__Task instructions__: Please find the lines in the following records that hold "process", and copy them.

__Before-and-after change records__:
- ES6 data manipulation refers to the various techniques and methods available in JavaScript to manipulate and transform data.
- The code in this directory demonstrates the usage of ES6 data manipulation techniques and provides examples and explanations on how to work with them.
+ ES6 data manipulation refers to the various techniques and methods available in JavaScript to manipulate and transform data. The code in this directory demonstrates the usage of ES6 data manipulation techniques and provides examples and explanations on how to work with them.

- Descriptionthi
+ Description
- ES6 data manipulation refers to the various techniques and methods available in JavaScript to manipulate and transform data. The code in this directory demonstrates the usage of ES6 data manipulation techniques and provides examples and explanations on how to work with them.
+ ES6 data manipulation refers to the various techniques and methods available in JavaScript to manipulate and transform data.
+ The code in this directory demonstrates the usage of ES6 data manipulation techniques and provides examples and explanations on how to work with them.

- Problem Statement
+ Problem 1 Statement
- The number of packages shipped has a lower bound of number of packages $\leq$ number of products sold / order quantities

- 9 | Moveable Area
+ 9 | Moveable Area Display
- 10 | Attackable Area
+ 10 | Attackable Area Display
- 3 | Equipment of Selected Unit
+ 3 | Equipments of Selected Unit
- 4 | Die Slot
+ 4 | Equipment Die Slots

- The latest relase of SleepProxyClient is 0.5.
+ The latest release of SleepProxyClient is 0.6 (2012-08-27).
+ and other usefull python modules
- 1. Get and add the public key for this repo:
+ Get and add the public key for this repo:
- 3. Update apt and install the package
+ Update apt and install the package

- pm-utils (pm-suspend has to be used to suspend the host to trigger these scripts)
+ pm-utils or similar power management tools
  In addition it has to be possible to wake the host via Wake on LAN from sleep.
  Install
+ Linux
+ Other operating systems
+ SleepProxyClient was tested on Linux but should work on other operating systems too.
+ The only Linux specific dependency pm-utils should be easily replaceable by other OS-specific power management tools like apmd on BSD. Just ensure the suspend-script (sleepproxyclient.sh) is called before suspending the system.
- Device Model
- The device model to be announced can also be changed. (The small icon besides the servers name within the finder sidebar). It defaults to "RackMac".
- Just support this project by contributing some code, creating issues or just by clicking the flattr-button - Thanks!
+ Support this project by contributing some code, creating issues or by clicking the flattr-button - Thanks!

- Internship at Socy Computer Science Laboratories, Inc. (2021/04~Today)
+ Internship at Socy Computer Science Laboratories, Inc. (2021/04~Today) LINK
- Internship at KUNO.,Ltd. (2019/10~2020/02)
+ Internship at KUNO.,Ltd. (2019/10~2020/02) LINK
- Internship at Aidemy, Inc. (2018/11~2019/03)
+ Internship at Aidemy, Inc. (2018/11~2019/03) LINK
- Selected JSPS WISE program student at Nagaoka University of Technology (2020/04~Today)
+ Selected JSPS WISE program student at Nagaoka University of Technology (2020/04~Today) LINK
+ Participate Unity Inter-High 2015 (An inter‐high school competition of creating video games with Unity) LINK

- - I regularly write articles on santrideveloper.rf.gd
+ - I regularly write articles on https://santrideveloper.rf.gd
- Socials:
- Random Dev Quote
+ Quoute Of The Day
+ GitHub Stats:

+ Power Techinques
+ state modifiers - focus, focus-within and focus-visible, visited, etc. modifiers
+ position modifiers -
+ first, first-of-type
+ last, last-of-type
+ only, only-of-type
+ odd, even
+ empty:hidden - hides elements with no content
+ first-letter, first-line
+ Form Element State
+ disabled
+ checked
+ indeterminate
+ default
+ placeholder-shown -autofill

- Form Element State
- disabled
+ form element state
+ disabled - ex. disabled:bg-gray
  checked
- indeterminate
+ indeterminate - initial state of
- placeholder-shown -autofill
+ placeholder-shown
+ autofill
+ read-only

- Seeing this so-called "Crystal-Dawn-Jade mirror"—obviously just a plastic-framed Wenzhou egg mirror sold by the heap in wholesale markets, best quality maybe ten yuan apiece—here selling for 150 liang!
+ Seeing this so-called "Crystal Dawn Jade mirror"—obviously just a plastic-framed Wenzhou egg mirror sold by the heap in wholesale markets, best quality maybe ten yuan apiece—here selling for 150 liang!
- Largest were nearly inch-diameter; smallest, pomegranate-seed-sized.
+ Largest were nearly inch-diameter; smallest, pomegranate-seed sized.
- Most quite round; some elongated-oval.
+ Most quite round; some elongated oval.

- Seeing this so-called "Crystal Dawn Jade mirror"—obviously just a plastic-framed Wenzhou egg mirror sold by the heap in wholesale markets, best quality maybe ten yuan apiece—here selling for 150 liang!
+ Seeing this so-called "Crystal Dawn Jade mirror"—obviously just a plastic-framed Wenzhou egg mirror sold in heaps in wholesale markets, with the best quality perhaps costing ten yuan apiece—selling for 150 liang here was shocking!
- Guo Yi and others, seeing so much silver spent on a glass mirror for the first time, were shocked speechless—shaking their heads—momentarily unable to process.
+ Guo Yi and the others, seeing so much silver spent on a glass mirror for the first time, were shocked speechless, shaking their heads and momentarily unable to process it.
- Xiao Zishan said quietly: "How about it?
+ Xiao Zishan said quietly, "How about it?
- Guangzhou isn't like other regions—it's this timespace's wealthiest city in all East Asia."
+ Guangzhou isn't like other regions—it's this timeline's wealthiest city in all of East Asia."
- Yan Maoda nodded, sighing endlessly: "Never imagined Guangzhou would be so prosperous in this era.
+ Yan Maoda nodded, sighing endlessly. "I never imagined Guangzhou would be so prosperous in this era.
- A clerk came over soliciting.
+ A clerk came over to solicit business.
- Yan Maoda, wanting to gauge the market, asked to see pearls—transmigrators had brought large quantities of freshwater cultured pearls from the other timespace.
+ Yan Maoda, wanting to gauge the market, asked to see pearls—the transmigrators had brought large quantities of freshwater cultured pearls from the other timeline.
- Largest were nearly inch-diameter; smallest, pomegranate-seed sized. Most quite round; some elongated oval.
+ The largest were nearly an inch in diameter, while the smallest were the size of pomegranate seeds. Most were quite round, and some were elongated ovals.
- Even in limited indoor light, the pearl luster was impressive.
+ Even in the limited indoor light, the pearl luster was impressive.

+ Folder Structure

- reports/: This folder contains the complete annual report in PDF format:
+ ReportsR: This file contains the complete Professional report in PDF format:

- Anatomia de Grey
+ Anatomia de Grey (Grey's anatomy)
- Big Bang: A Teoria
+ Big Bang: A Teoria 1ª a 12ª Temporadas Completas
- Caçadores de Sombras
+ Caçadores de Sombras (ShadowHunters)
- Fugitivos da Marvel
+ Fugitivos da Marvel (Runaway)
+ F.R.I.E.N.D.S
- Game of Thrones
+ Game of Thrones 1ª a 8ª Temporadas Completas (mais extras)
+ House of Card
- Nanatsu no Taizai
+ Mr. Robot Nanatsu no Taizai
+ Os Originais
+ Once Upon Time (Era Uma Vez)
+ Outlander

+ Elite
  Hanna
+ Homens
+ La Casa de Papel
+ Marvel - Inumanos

__Task solution__:
- Guo Yi and others, seeing so much silver spent on a glass mirror for the first time, were shocked speechless—shaking their heads—momentarily unable to process.
+ Guo Yi and the others, seeing so much silver spent on a glass mirror for the first time, were shocked speechless, shaking their heads and momentarily unable to process it.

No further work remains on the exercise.